“Yes,” she answered, with a faint, but entirely courteous, smile. “It is. I hope you are very well.”
She held out her hand. “A delicious hand,” was what he said to himself, as he took it. And what eyes for a girl to have in her head were those which looked out at him between shadows. Was there a hint of the devil in them? He thought so—he hoped so, since she had descended on the place in this way. But WHAT the devil was the meaning of her being on the spot at all? He was, however, far beyond the lack of astuteness which might have permitted him to express this last thought at this particular juncture. He was only betrayed into stupid mistakes, afterwards to be regretted, when rage caused him utterly to lose control of his wits. And, though he was startled and not exactly pleased, he was not in a rage now. The eyelashes and the figure gave an agreeable fillip to his humour. Howsoever she had come, she was worth looking at.
“How could one expect such a delightful thing as this?” he said, with a touch of ironic amiability. “It is more than one deserves.”
“It is very polite of you to say that,” answered Betty.
He was thinking rapidly as he stood and gazed at her.
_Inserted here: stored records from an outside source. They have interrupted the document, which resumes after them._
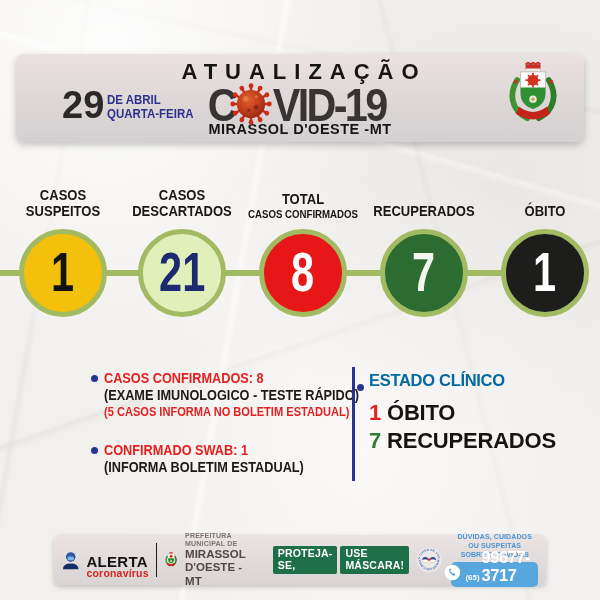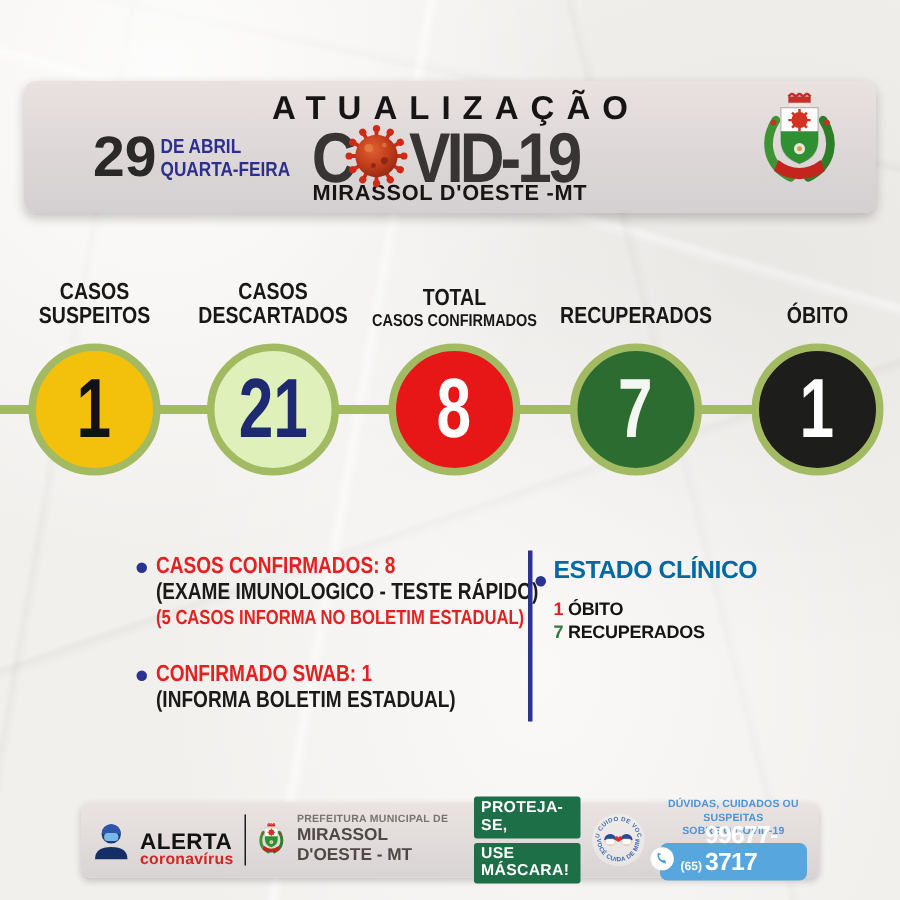--- a/index.html
+++ b/index.html
@@ -21,21 +21,21 @@
     background:linear-gradient(180deg,#eae2e1 0%,#ddd7d7 55%,#d4d0d1 100%);
     box-shadow:0 3px 7px rgba(0,0,0,.22);}
   .title{position:absolute;left:0;right:0;top:5px;text-align:center;font-size:22px;font-weight:800;
     letter-spacing:8px;color:#171514;text-indent:8px;}
   .covid-logo{position:absolute;left:0;right:0;top:27px;height:46px;display:flex;align-items:center;justify-content:center;}
   .covid-txt{font-size:47px;font-weight:800;color:#393434;letter-spacing:-3px;line-height:1;
     display:inline-block;transform:scaleX(.88);}
   .virus-svg{margin:0 -9px;position:relative;z-index:2;}
   .subtitle{position:absolute;left:0;right:0;bottom:5px;text-align:center;font-size:14.5px;font-weight:800;
     color:#171514;letter-spacing:.5px;}
-  .date-block{position:absolute;left:46px;top:35px;display:flex;align-items:center;}
+  .date-block{position:absolute;left:46px;top:35px;display:flex;align-items:flex-end;}
   .date-day{font-size:38px;font-weight:800;color:#2b2927;line-height:.85;}
   .date-lines{display:flex;flex-direction:column;margin-left:3px;margin-top:1px;}
   .date-lines span{display:block;font-size:13.5px;font-weight:800;color:#2c2f8e;line-height:1.05;
     transform:scaleX(.85);transform-origin:left center;white-space:nowrap;}
   .coat-header{position:absolute;right:22px;top:7px;}
 
   
   .stats{position:absolute;left:0;top:0;width:556px;height:600px;pointer-events:none;}
   .connector{position:absolute;left:0;top:270px;width:546px;height:6px;background:#a2bb62;}
   .stat{position:absolute;width:150px;text-align:center;top:178px;}
@@ -57,34 +57,34 @@
   .d-item{position:relative;margin-bottom:21px;}
   .d-item::before{content:"";position:absolute;left:-13px;top:6px;width:7px;height:7px;border-radius:50%;background:#2a3490;}
   .d-t1{font-size:15.5px;font-weight:800;color:#e32121;line-height:1.12;}
   .d-t2{font-size:15.5px;font-weight:800;color:#1b1a19;line-height:1.12;}
   .d-t3{font-size:13.5px;font-weight:800;color:#e32121;line-height:1.18;}
   .divider{position:absolute;left:352px;top:367px;width:3px;height:114px;background:#2a3490;}
   .right-col{position:absolute;left:369px;top:372px;}
   .r-title{position:relative;font-size:16.5px;font-weight:800;color:#0369a1;line-height:1.08;letter-spacing:-.3px;}
   .r-title::before{content:"";position:absolute;left:-12px;top:12px;width:7px;height:7px;border-radius:50%;background:#2a3490;}
   .r-items{margin-top:9px;}
-  .r-item{font-size:12px;font-weight:800;color:#151412;line-height:1.3;letter-spacing:-.2px;}
+  .r-item{font-size:22px;font-weight:800;color:#151412;line-height:1.3;letter-spacing:-.2px;}
 
   
   .footer-bar{position:absolute;left:54px;top:535px;width:492px;height:50px;border-radius:6px;
     background:linear-gradient(180deg,#eae3e2,#d9d4d4);box-shadow:0 2px 5px rgba(0,0,0,.2);
     display:flex;align-items:center;padding:0 8px;box-sizing:border-box;gap:7px;}
   .alert-txt{display:flex;flex-direction:column;line-height:1;}
   .alert-t1{font-size:15px;font-weight:800;color:#121212;letter-spacing:.3px;margin-top:12px;}
   .alert-t2{font-size:10.5px;font-weight:800;color:#d82320;margin-top:-1px;letter-spacing:.2px;}
   .f-divider{width:2px;height:34px;background:#1c1c1c;}
   .org-col{display:flex;flex-direction:column;line-height:1.15;}
   .org-l1{font-size:7px;font-weight:700;color:#7a736e;letter-spacing:.2px;}
   .org-l2{font-size:11.5px;font-weight:800;color:#4f4844;}
-  .badges-col{display:flex;flex-direction:column;align-items:flex-start;gap:3px;margin-left:4px;}
+  .badges-col{display:flex;flex-direction:row;align-items:flex-start;gap:3px;margin-left:4px;}
   .badge{background:#1d6f47;color:#fff;font-size:10.5px;font-weight:800;padding:2px 5px;border-radius:2px;
     line-height:1.1;letter-spacing:.2px;}
   .contact-col{display:flex;flex-direction:column;align-items:center;margin-left:2px;}
   .contact-l{font-size:7px;font-weight:700;color:#4b94d6;line-height:1.25;text-align:center;letter-spacing:.1px;}
   .phone-pill{position:relative;margin-top:2px;background:#57a7de;border-radius:5px;height:23px;
     display:flex;align-items:flex-end;justify-content:center;padding:0 8px 2px 14px;}
   .phone-ddd{font-size:8px;font-weight:800;color:#fff;margin-bottom:3px;margin-right:2px;}
   .phone-num{font-size:16.5px;font-weight:800;color:#fff;letter-spacing:-.5px;line-height:1.1;}
   .phone-ic{position:absolute;left:-7px;top:2px;}
   .hidden-defs{position:absolute;width:0;height:0;overflow:hidden;}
There were, in truth, many things to think of under circumstances so unexpected.
“May I ask you to excuse my staring at you?” he inquired with what Rosy had called his “awful, agreeable smile.” “When I saw you last you were a fierce nine-year-old American child. I use the word 'fierce' because—if you'll pardon my saying so—there was a certain ferocity about you.”
“I have learned at various educational institutions to conceal it,” smiled Betty.
“May I ask when you arrived?”
“A short time after you went abroad.”
“Rosalie did not inform me of your arrival.”